Abraham is an active member of the CSI synod; he also served as a member of the executive committee (2010-2014) of the Communion of Churches in India.
Under his leadership, several annual health programs were instituted in the rural and coastal areas of Thiruvananthapuram District. Some of them are the Community Eye Care Service, which ensures about 3500-4000 free cataract surgeries for the poor every year, the Community Cancer Centre Clinic and the Multidisciplinary clinic for the disabled.

==Awards and honors==

1.	Honoured by Centre for Rehabilitation of the Disabled - Trivandrum for selfless service, 2000

2.	Honoured by Rotary Club of Trivandrum – Rural Selfless Service – 2004

3.	Best Project partner award – Christopher Blinden Mission 2006 for work among the cataract patients

4.	Best Project partner award – HelpAge India – 2007 for work among the elderly geriatric population.

5.	Best Project Partner Award – Christoffel Blinden Mission (Preventable Blindness & Deafness Control Project) – 2008

6.	Dr. Abraham P Koshy Memorial Jana Chethana Award – YMCA – 2014

7.	Good Samaritan Award – Awarded by World Literature Forum & Christian Press Association. (The Award is in recognition for selfless services given to poor people) – 2023

8.	Samagra Seva Puraskaram – This Award given to the Health contributions for the poor people - Kerala Kaumudi Trust.

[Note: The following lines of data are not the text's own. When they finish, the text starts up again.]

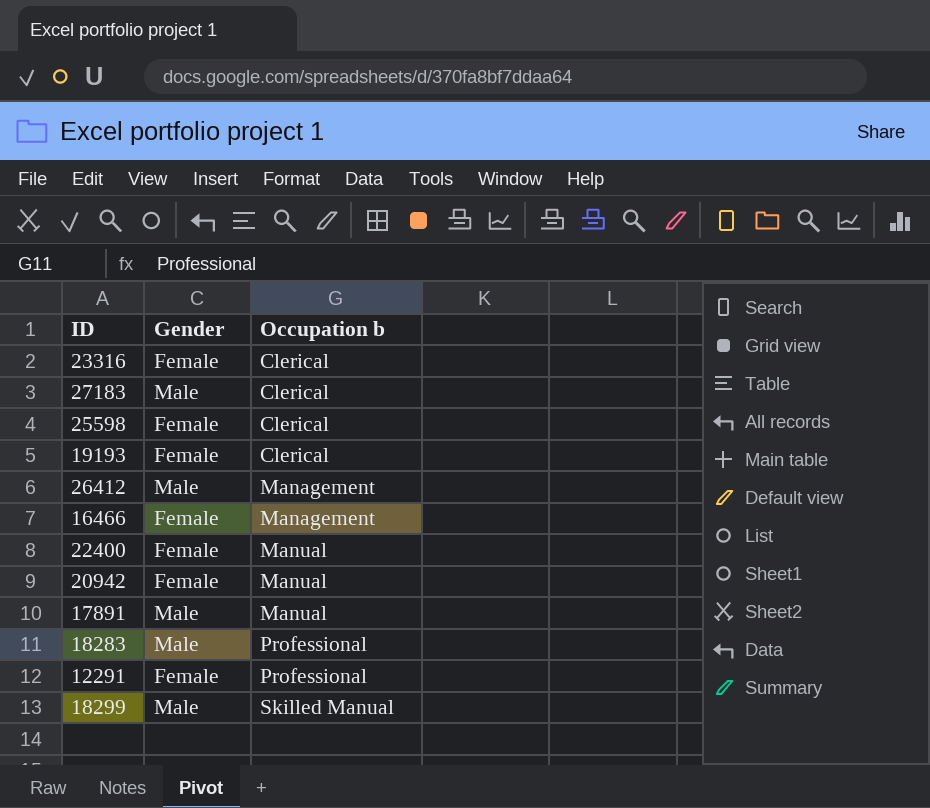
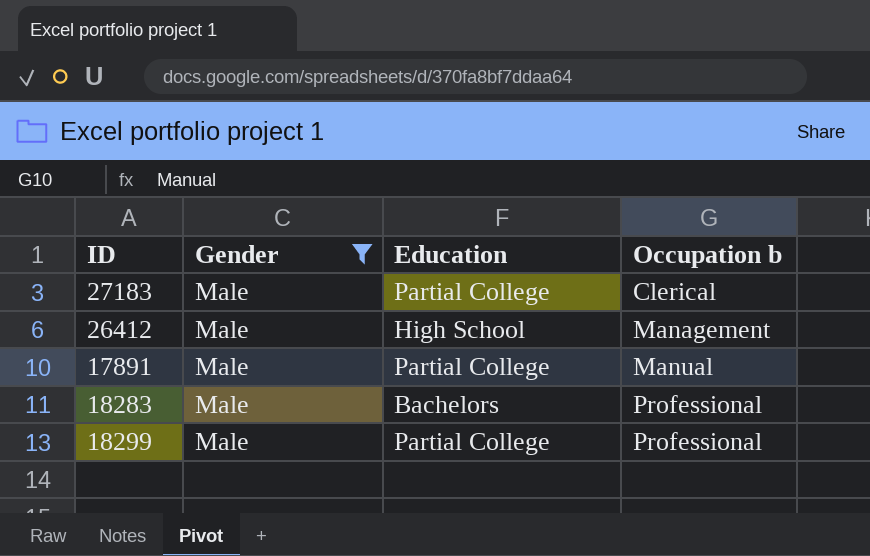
filter: none -> Gender = Male
column Education | position: none -> 3
18299 | Occupation b: Skilled Manual -> Professional

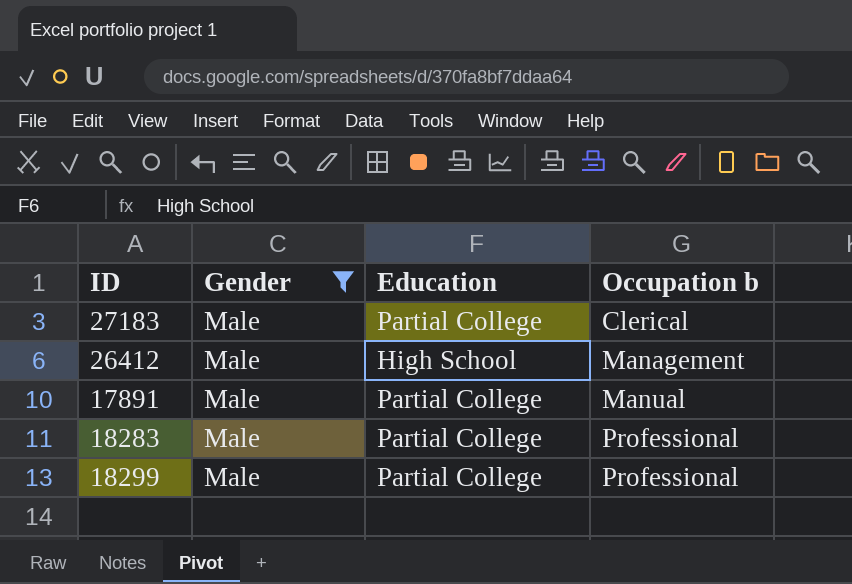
18283 | Education: Bachelors -> Partial College

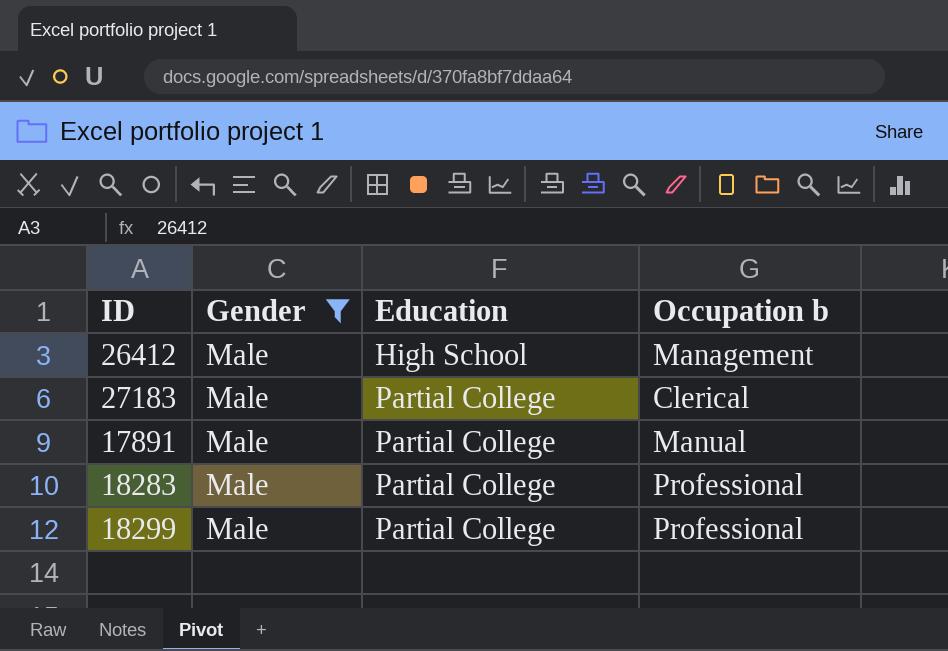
row order: Occupation b ascending -> Education ascending

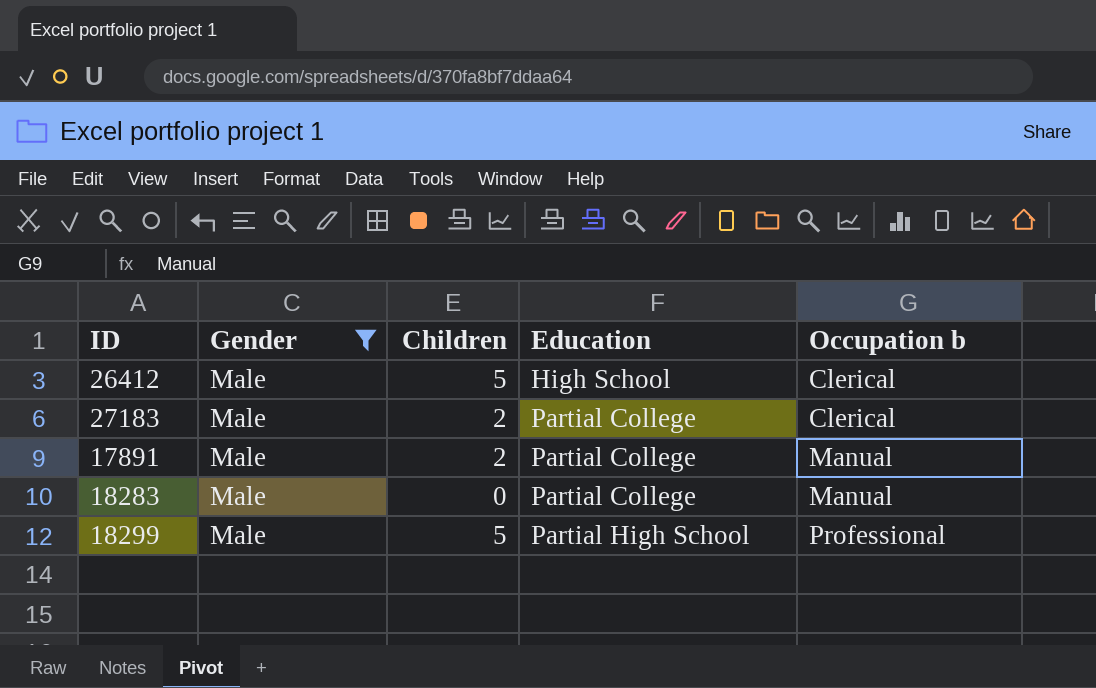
column Children | position: none -> 3
26412 | Occupation b: Management -> Clerical
18283 | Occupation b: Professional -> Manual
18299 | Education: Partial College -> Partial High School

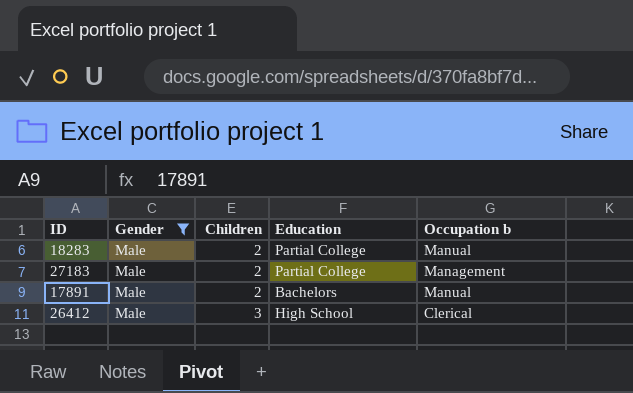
row order: Education ascending -> Children ascending
row 18299: Male | 5 | Partial High School | Professional -> none
18283 | Children: 0 -> 2
27183 | Occupation b: Clerical -> Management
17891 | Education: Partial College -> Bachelors
26412 | Children: 5 -> 3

9.	Kalam’s World Records, An ISO 9001 – 2015 Certified Organization – Certificate of Appreciation – 2024 for work among mentally challenged children.

10.	Lionize World Records, An ISO 9001 – 2015 Certified Organization – Certificate of Appreciation – 2024 for wok among mentally challenged children.

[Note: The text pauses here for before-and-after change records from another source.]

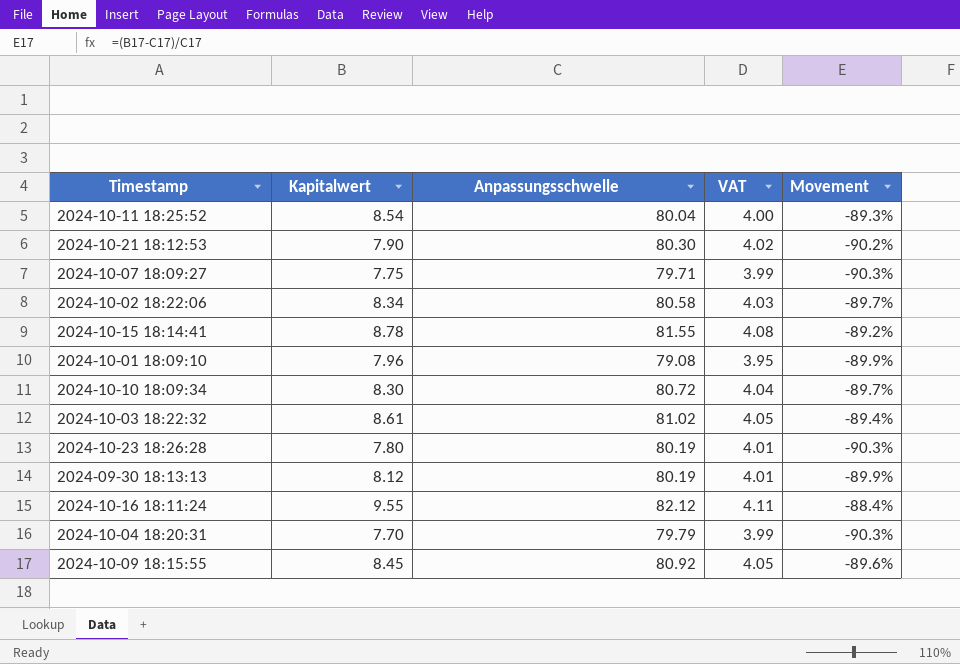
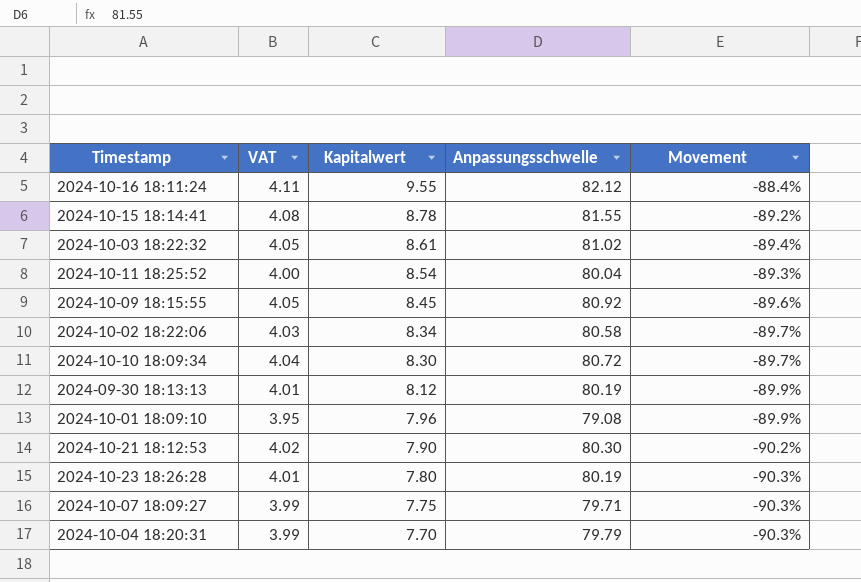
row order: none -> Kapitalwert descending
column VAT | position: 4 -> 2

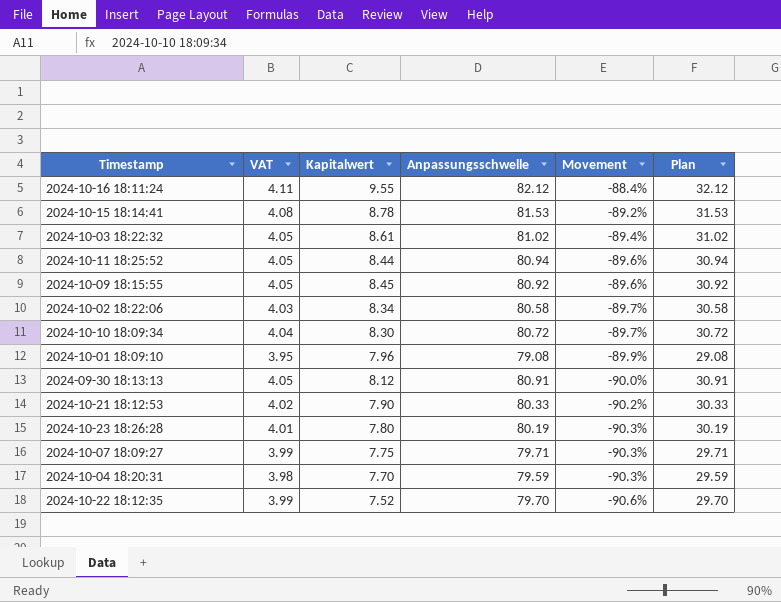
row order: Kapitalwert descending -> Movement descending
column Plan | formula: none -> [Anpassungsschwelle] - 50
2024-10-15 18:14:41 | Anpassungsschwelle: 81.55 -> 81.53
2024-10-11 18:25:52 | VAT: 4.00 -> 4.05
2024-10-11 18:25:52 | Kapitalwert: 8.54 -> 8.44
2024-10-11 18:25:52 | Anpassungsschwelle: 80.04 -> 80.94
2024-10-11 18:25:52 | Movement: -89.3% -> -89.6%
2024-09-30 18:13:13 | VAT: 4.01 -> 4.05
2024-09-30 18:13:13 | Anpassungsschwelle: 80.19 -> 80.91
2024-09-30 18:13:13 | Movement: -89.9% -> -90.0%
2024-10-21 18:12:53 | Anpassungsschwelle: 80.30 -> 80.33
2024-10-04 18:20:31 | VAT: 3.99 -> 3.98
2024-10-04 18:20:31 | Anpassungsschwelle: 79.79 -> 79.59
row 2024-10-22 18:12:35: none -> 3.99 | 7.52 | 79.70 | -90.6% | 29.70

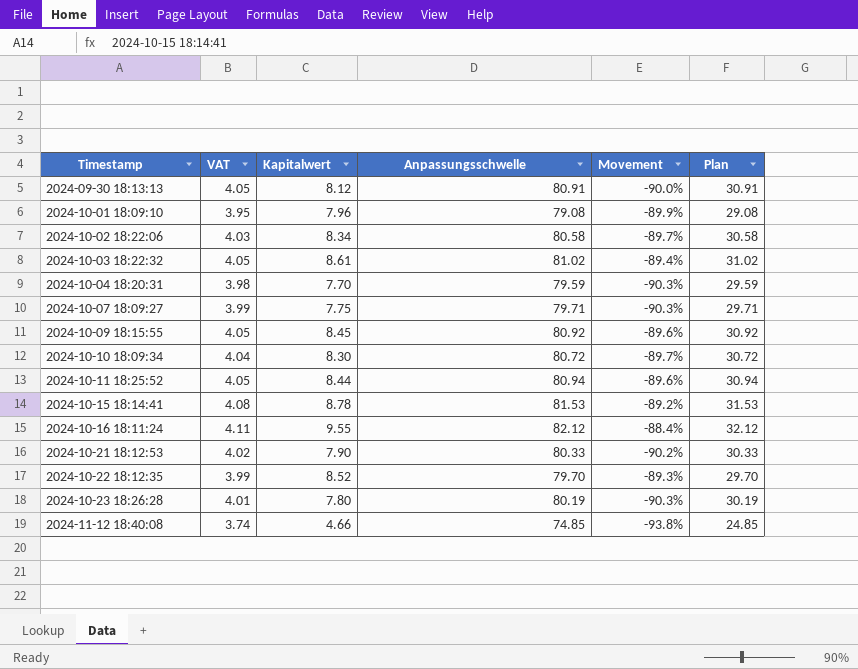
row order: Movement descending -> Timestamp ascending
2024-10-22 18:12:35 | Kapitalwert: 7.52 -> 8.52
2024-10-22 18:12:35 | Movement: -90.6% -> -89.3%
row 2024-11-12 18:40:08: none -> 3.74 | 4.66 | 74.85 | -93.8% | 24.85

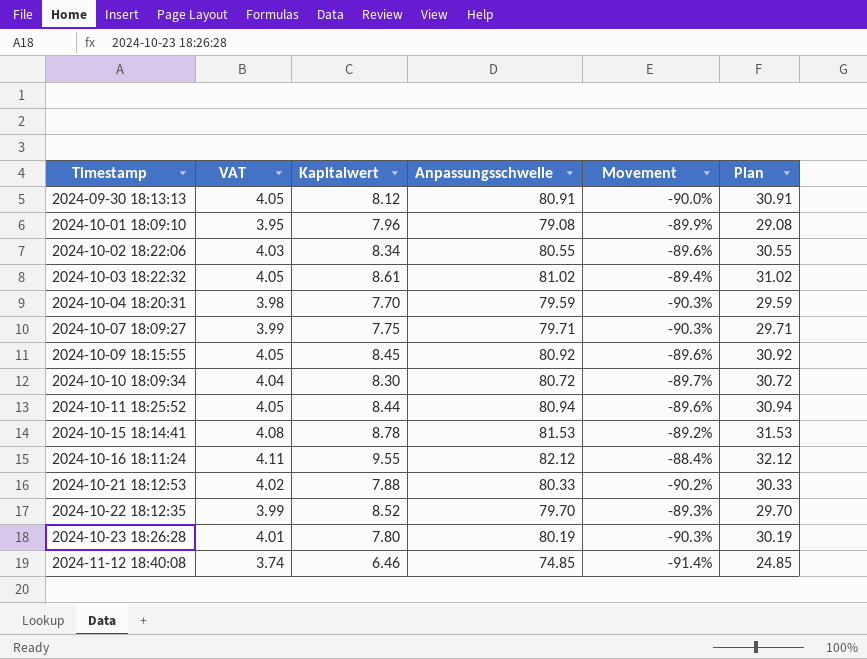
2024-10-02 18:22:06 | Anpassungsschwelle: 80.58 -> 80.55
2024-10-02 18:22:06 | Movement: -89.7% -> -89.6%
2024-10-02 18:22:06 | Plan: 30.58 -> 30.55
2024-10-21 18:12:53 | Kapitalwert: 7.90 -> 7.88
2024-11-12 18:40:08 | Kapitalwert: 4.66 -> 6.46
2024-11-12 18:40:08 | Movement: -93.8% -> -91.4%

11.	Kerala Leadership Award – Awarded by World Education Congress, India Chapter. (This award is for competent Medical Education) – 2023

12.	IMA – National Award for outstanding entrepreneurship

13. World Malayalee Council Award - Community Health Care Award - 26th Feb 2026

An accomplished academic and global health advocate, has published seven scientific research papers in international journals and represented India at major international medical and social health conferences in Germany, China, the United Kingdom, Australia, the United States, Singapore, Sri Lanka, and Geneva (WHO & ILO).

Dr. Bennet Abraham’s contributions have expanded access to quality healthcare for the poor and strengthened the mission of medical service in India to the rural population in South India.